プロ野球はシーズンオフを迎え契約更改交渉の真っ最中。近年、高騰著しい球界の年俸事情と、日本選手初の1億円プレーヤーとして、年俸上昇の道を開いた、落合博満、東尾修の「銭闘」を振り返る。
珍しくなった怒りの記者会見
プロ野球はシーズンが終了し、年末にかけて新たな年俸を決める契約更改交渉が本格化。交渉後には慣例として、記者会見が行われるが、大幅昇給を勝ち取り笑顔いっぱいの選手がいれば、予想以上のダウン提示に神妙な面持ちの選手もいて、悲喜こもごもの人間模様が展開される。
ただ近年は提示額に納得がいかず、怒りを露にする選手はあまり見かけなくなった。これには2000年オフに代理人制度が導入され、不備を指摘されているものの定着してきたことや、査定方法の細分化、明確化により選手の納得感が得られるようになったことなどがありそうだが、そもそもプロ野球界の年俸がアップしていることがあるだろう。
プロ野球初の1億円プレーヤー誕生は1987年
落合博満(中日)と東尾修(西武)がプロ野球界初の1億円プレーヤーとなったのは1987年のこと。プロ野球選手会の年俸調査によれば、この年の支配下選手の平均年俸は1106万円だった。

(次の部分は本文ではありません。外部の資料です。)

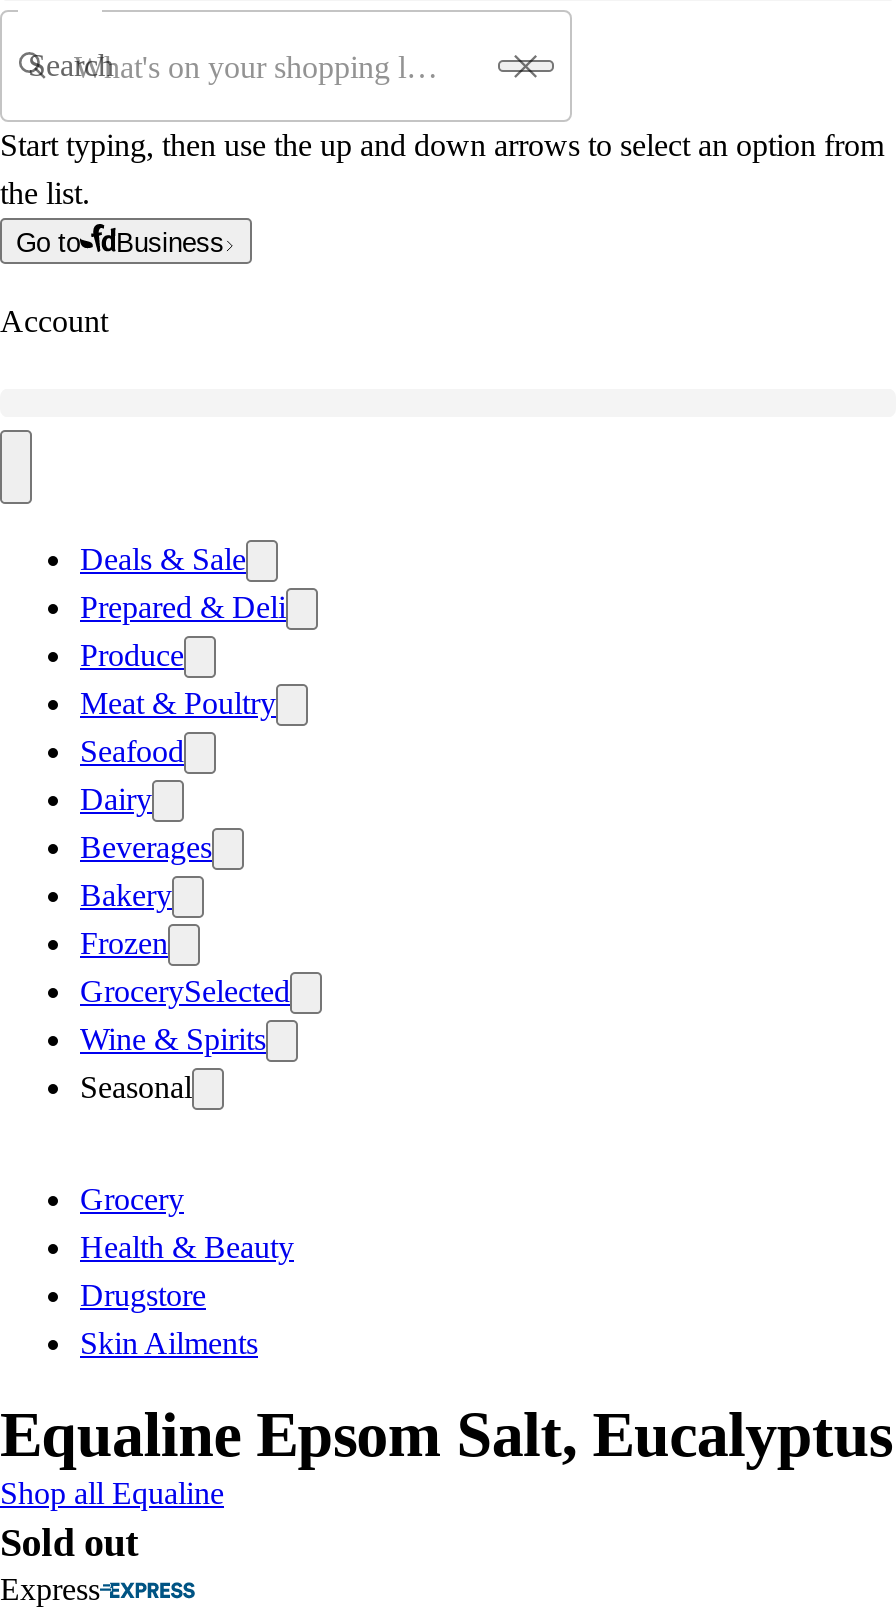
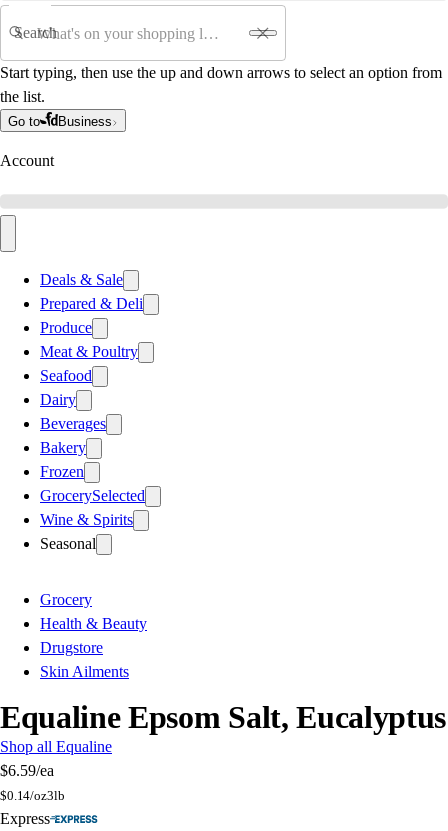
- Sold out
+ $6.59/ea
+ $0.14/oz3lb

それから30余年、2024年は4713万円と4.26倍にアップし、2人しかいなかった1億円プレーヤーは93人を数えた。厚生労働省賃金構造統計基本調査によれば、男性一般労働者の平均年収は1987年が257万7000円、2023年が350万9000円と1.36倍増にとどまっていることを考えれば、その伸び率はすさまじい。
田中将大の9億円が歴代最高
この間、FA制度の導入や、スター選手のメジャー・リーグへの流出などがあり、各球団とも選手を引き留め、戦力を保持するために年俸を引き上げずにいられなくなったのだ。
2024年の最高年俸は村上宗隆(ヤクルト)と坂本勇人(巨人)の6億円、2021年にはメジャーから復帰した田中将大が楽天と9億円で契約を結び、これがNPBの日本選手歴代最高年俸となっている。